ASSIGNED TASK » Every record must be repeated exactly; omit any pictures they contain.

(Detected change data)

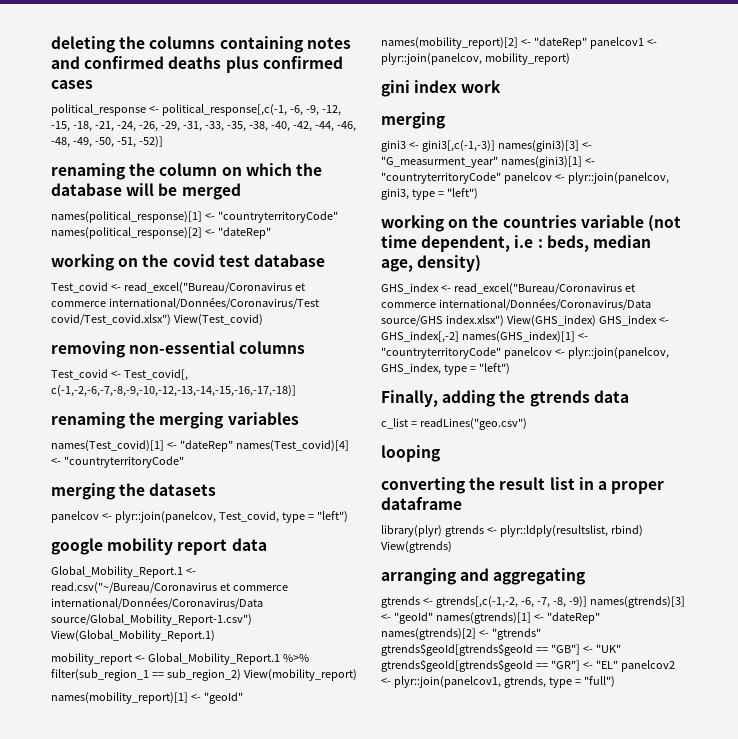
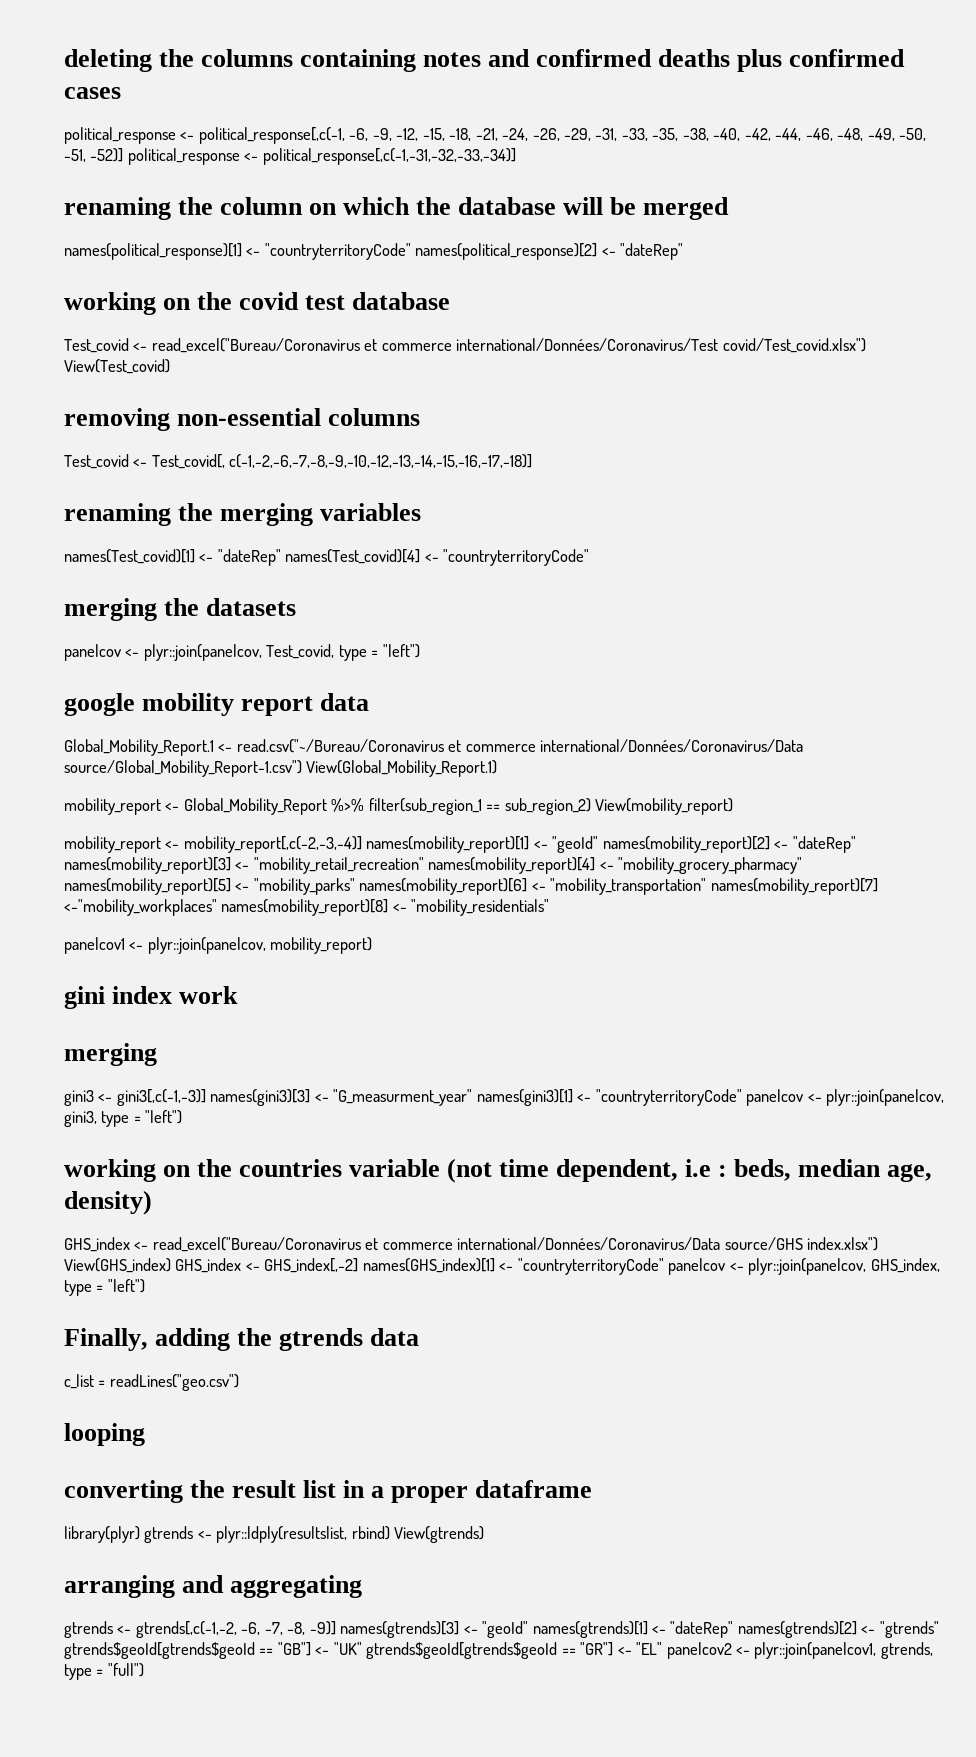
(163, 142) none -> [127,148,516,165] political_response <- political_response[,c(-1,-31,-32,-33,-34)]
[147,653,280,665] Global_Mobility_Report.1 -> [183,798,327,815] Global_Mobility_Report
(357, 675) none -> [64,836,362,853] mobility_report <- mobility_report[,c(-2,-3,-4)]
(587, 43) none -> [64,857,803,874] [64,878,878,895] [64,899,550,916] names(mobility_report)[3] <- "mobility_retail_recreation" names(mobility_report)[4] <- "mobility_grocery_pharmacy" names(mobility_report)[5] <- "mobility_parks" names(mobility_report)[6] <- "mobility_transportation" names(mobility_report)[7] <-"mobility_workplaces" names(mobility_report)[8] <- "mobility_residentials" //

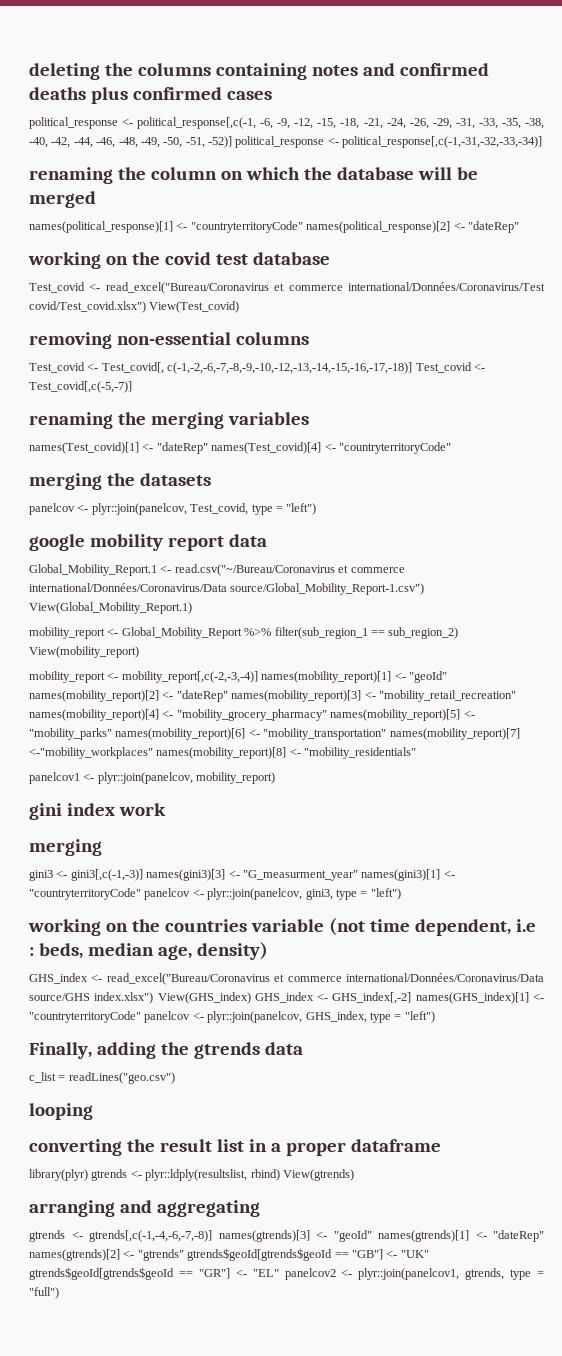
(533, 461) none -> [415,362,485,373] [29,381,132,393] Test_covid <- Test_covid[,c(-5,-7)]
[135,1621,336,1638] gtrends[,c(-1,-2, -6, -7, -8, -9)] -> [89,1230,212,1242] gtrends[,c(-1,-4,-6,-7,-8)]

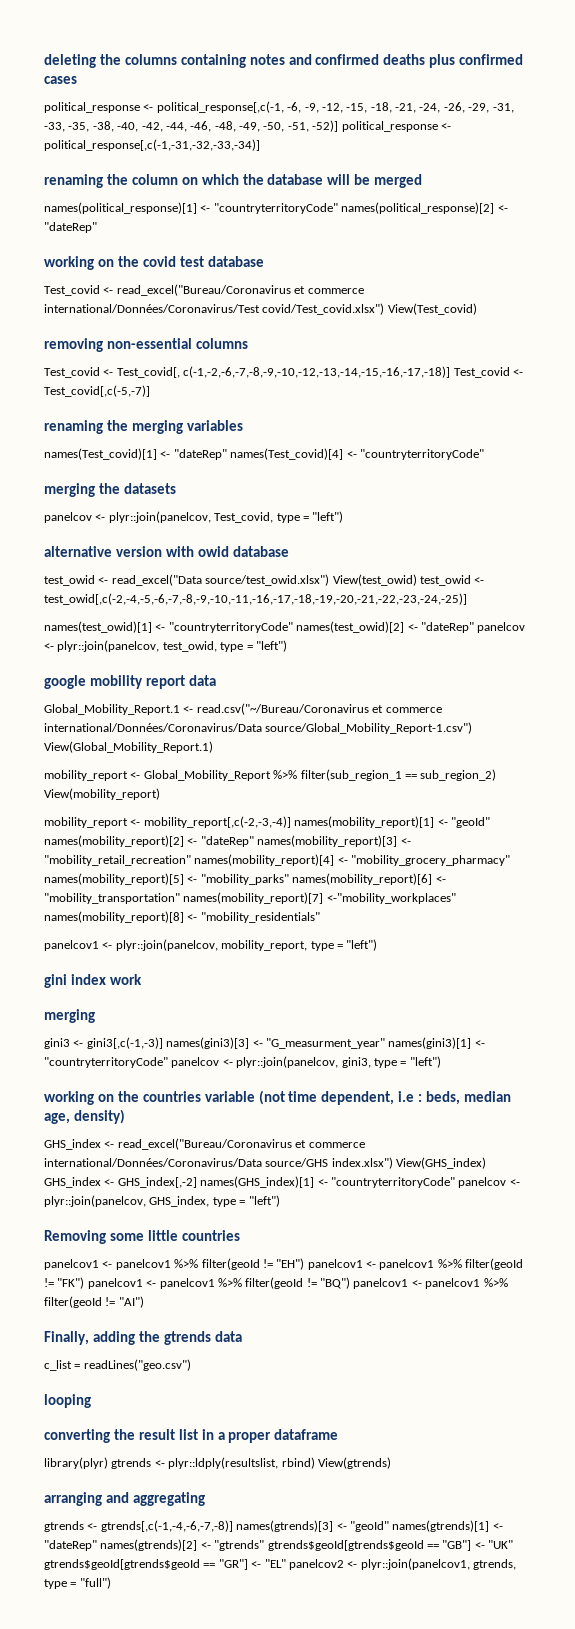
(317, 509) none -> [44,546,289,557] [44,574,485,586] [44,593,467,605] [44,621,526,633] [44,640,287,652] // alternative version with owid database // test_owid <- read_excel("Data source/test_owid.xlsx") View(test_owid) test_owid <- test_owid[,c(-2,-4,-5,-6,-7,-8,-9,-10,-11,-16,-17,-18,-19,-20,-21,-22,-23,-24,-25)] // names(test_owid)[1] <- "countryterritoryCode" names(test_owid)[2] <- "dateRep" panelcov <- plyr::join(panelcov, test_owid, type = "left")
[196,772,276,784] mobility_report) -> [221,939,378,951] mobility_report, type = "left")
(435, 1017) none -> [44,1230,240,1244] [44,1258,524,1270] [44,1277,508,1289] [44,1296,144,1308] // Removing some little countries // panelcov1 <- panelcov1 %>% filter(geoId != "EH") panelcov1 <- panelcov1 %>% filter(geoId != "FK") panelcov1 <- panelcov1 %>% filter(geoId != "BQ") panelcov1 <- panelcov1 %>% filter(geoId != "AI")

RESPONSE BOX »
(163, 142) none -> [127,148,516,165] political_response <- political_response[,c(-1,-31,-32,-33,-34)]
[147,653,280,665] Global_Mobility_Report.1 -> [183,798,327,815] Global_Mobility_Report
(357, 675) none -> [64,836,362,853] mobility_report <- mobility_report[,c(-2,-3,-4)]
(587, 43) none -> [64,857,803,874] [64,878,878,895] [64,899,550,916] names(mobility_report)[3] <- "mobility_retail_recreation" names(mobility_report)[4] <- "mobility_grocery_pharmacy" names(mobility_report)[5] <- "mobility_parks" names(mobility_report)[6] <- "mobility_transportation" names(mobility_report)[7] <-"mobility_workplaces" names(mobility_report)[8] <- "mobility_residentials" //

(533, 461) none -> [415,362,485,373] [29,381,132,393] Test_covid <- Test_covid[,c(-5,-7)]
[135,1621,336,1638] gtrends[,c(-1,-2, -6, -7, -8, -9)] -> [89,1230,212,1242] gtrends[,c(-1,-4,-6,-7,-8)]

(317, 509) none -> [44,546,289,557] [44,574,485,586] [44,593,467,605] [44,621,526,633] [44,640,287,652] // alternative version with owid database // test_owid <- read_excel("Data source/test_owid.xlsx") View(test_owid) test_owid <- test_owid[,c(-2,-4,-5,-6,-7,-8,-9,-10,-11,-16,-17,-18,-19,-20,-21,-22,-23,-24,-25)] // names(test_owid)[1] <- "countryterritoryCode" names(test_owid)[2] <- "dateRep" panelcov <- plyr::join(panelcov, test_owid, type = "left")
[196,772,276,784] mobility_report) -> [221,939,378,951] mobility_report, type = "left")
(435, 1017) none -> [44,1230,240,1244] [44,1258,524,1270] [44,1277,508,1289] [44,1296,144,1308] // Removing some little countries // panelcov1 <- panelcov1 %>% filter(geoId != "EH") panelcov1 <- panelcov1 %>% filter(geoId != "FK") panelcov1 <- panelcov1 %>% filter(geoId != "BQ") panelcov1 <- panelcov1 %>% filter(geoId != "AI")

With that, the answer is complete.